- WHAT YOU NEED TO DO: In the data that follows, every line containing the word "Corrected" should be returned.

%%

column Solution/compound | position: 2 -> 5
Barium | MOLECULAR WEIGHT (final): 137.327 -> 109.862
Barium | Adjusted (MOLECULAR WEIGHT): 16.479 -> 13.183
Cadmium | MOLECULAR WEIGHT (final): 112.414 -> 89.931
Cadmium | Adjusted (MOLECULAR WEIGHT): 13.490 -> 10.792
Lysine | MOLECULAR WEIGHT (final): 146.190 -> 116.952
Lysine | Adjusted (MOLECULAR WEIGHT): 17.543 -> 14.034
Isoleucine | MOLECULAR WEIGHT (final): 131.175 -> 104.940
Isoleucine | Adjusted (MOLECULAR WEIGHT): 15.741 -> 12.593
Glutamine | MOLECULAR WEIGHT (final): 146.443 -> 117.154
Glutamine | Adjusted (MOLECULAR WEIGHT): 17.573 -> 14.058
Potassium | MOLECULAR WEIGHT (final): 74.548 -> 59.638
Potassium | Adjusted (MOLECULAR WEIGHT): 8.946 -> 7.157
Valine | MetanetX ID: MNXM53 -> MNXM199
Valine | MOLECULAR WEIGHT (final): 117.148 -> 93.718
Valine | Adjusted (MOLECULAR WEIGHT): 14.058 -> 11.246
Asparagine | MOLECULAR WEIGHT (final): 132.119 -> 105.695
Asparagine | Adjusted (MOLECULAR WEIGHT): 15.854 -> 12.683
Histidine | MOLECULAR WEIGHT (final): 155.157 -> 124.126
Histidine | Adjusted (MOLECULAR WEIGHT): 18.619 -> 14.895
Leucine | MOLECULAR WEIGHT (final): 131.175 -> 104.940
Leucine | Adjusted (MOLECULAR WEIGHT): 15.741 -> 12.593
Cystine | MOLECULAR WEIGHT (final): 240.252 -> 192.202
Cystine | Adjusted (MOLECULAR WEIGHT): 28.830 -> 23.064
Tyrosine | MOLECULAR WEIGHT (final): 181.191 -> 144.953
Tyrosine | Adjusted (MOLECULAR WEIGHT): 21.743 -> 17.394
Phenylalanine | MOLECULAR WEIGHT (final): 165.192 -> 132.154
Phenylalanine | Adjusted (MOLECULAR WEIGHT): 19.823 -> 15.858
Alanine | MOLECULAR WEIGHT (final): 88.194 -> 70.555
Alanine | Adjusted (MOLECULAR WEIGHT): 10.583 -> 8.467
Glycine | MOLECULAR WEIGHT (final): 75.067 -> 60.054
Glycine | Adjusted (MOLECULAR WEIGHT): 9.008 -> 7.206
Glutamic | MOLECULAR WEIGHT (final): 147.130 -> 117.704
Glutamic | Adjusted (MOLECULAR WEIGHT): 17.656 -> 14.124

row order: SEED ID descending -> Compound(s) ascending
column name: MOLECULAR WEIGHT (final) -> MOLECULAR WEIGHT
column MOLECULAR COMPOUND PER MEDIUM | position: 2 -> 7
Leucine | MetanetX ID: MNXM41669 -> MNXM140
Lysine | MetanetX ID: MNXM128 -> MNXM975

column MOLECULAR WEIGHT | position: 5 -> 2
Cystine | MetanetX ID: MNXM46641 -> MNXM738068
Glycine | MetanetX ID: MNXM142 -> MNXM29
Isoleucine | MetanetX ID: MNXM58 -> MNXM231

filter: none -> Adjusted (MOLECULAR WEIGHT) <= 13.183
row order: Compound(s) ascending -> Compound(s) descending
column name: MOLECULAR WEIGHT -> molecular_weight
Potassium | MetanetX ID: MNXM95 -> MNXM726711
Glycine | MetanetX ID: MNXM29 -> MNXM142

%%
%%

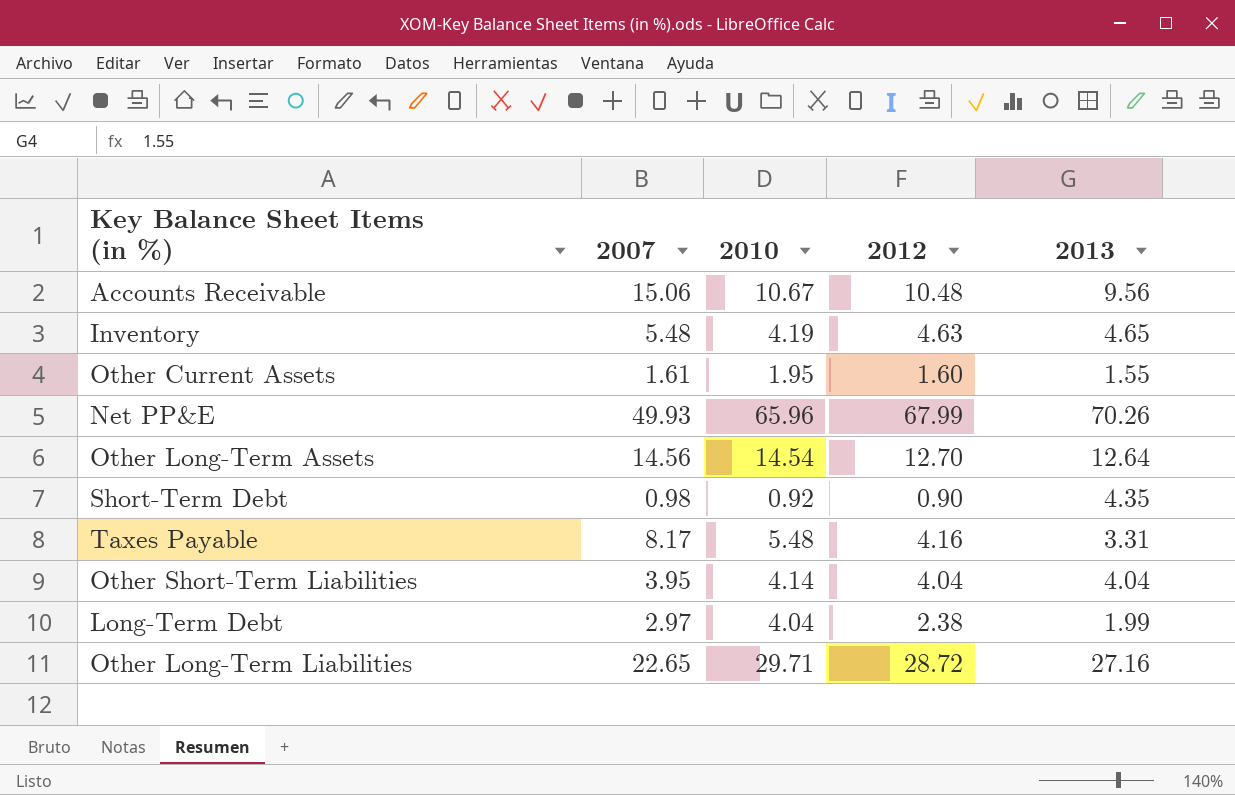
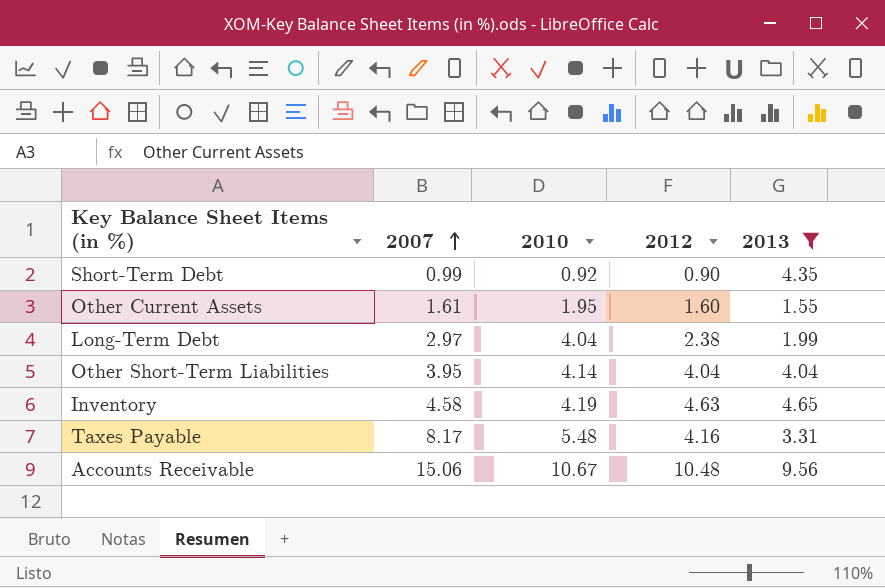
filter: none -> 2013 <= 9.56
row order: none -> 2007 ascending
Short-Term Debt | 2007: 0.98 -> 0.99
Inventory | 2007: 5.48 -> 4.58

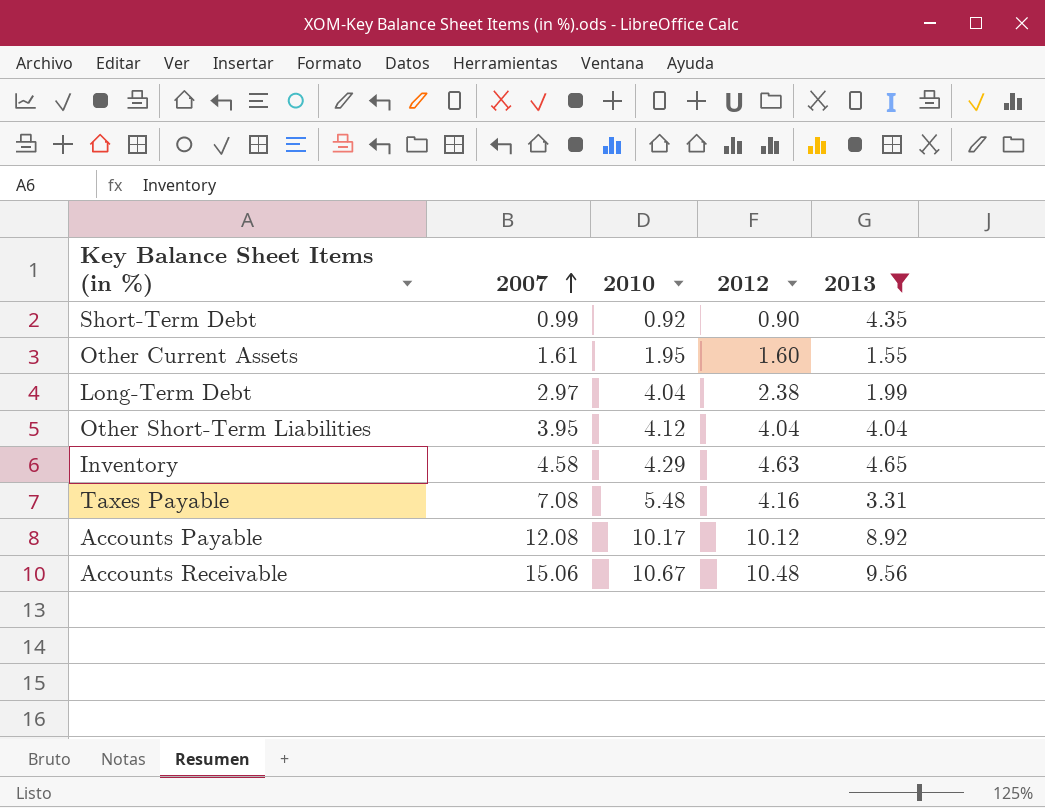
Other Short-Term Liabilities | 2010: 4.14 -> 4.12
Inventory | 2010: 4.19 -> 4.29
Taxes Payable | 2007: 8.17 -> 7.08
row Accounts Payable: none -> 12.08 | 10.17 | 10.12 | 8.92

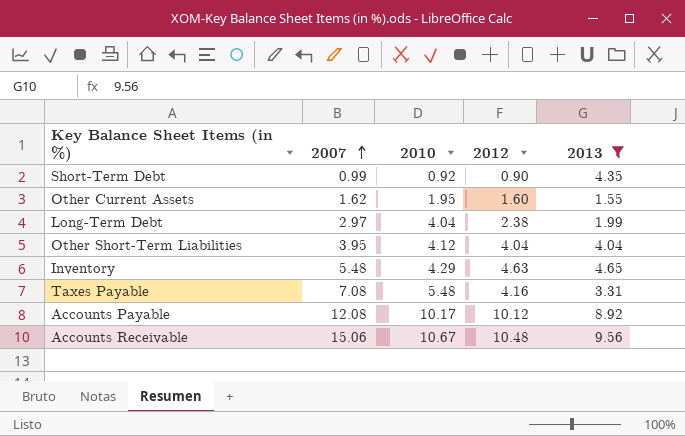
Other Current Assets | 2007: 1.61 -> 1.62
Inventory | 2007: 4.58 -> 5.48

%%
%%

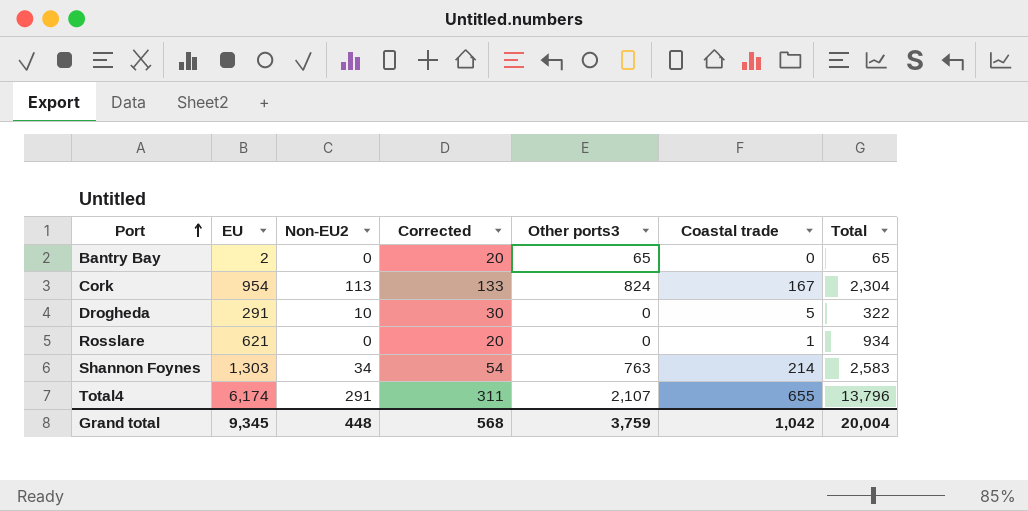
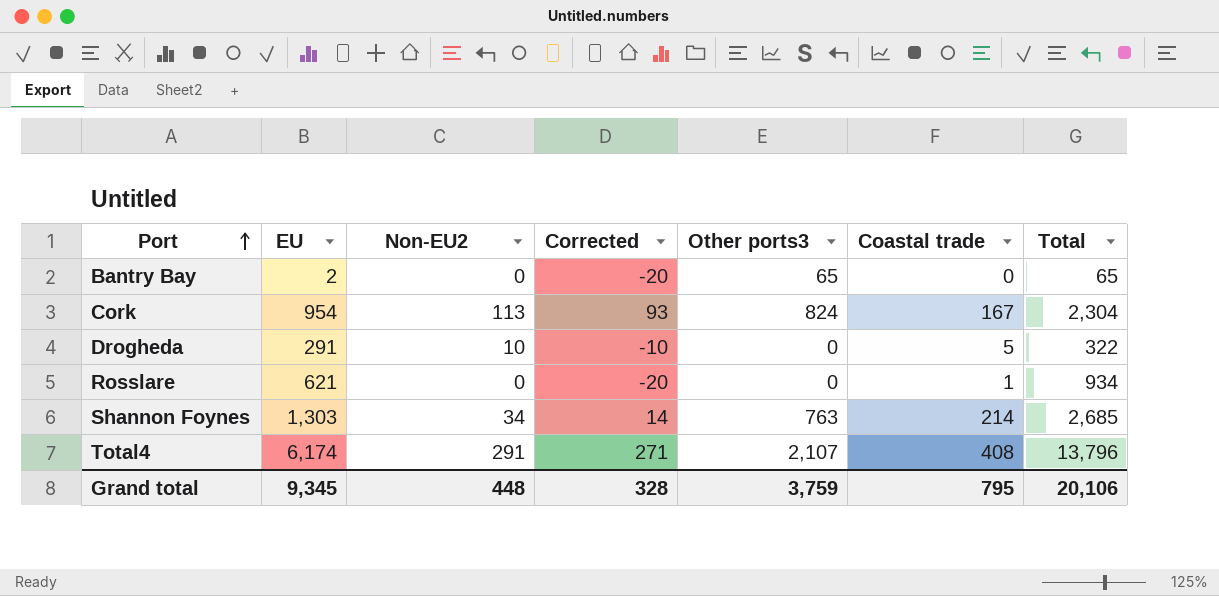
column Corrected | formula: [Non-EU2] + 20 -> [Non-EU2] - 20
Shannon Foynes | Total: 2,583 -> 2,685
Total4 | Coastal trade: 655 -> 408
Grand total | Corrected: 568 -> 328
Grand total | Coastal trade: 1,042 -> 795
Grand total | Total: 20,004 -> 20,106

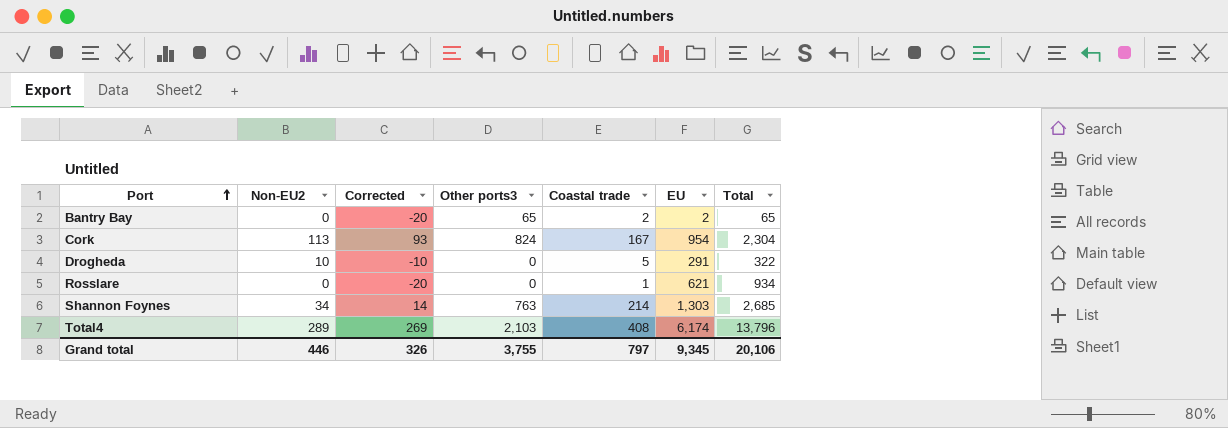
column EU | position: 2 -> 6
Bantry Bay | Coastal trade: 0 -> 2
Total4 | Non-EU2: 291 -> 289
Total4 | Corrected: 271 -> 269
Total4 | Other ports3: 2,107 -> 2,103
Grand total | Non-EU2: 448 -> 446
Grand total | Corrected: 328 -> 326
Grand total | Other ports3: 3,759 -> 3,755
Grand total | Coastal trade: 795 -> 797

%%

- FINAL ANSWER:
column Corrected | formula: [Non-EU2] + 20 -> [Non-EU2] - 20
Grand total | Corrected: 568 -> 328
Total4 | Corrected: 271 -> 269
Grand total | Corrected: 328 -> 326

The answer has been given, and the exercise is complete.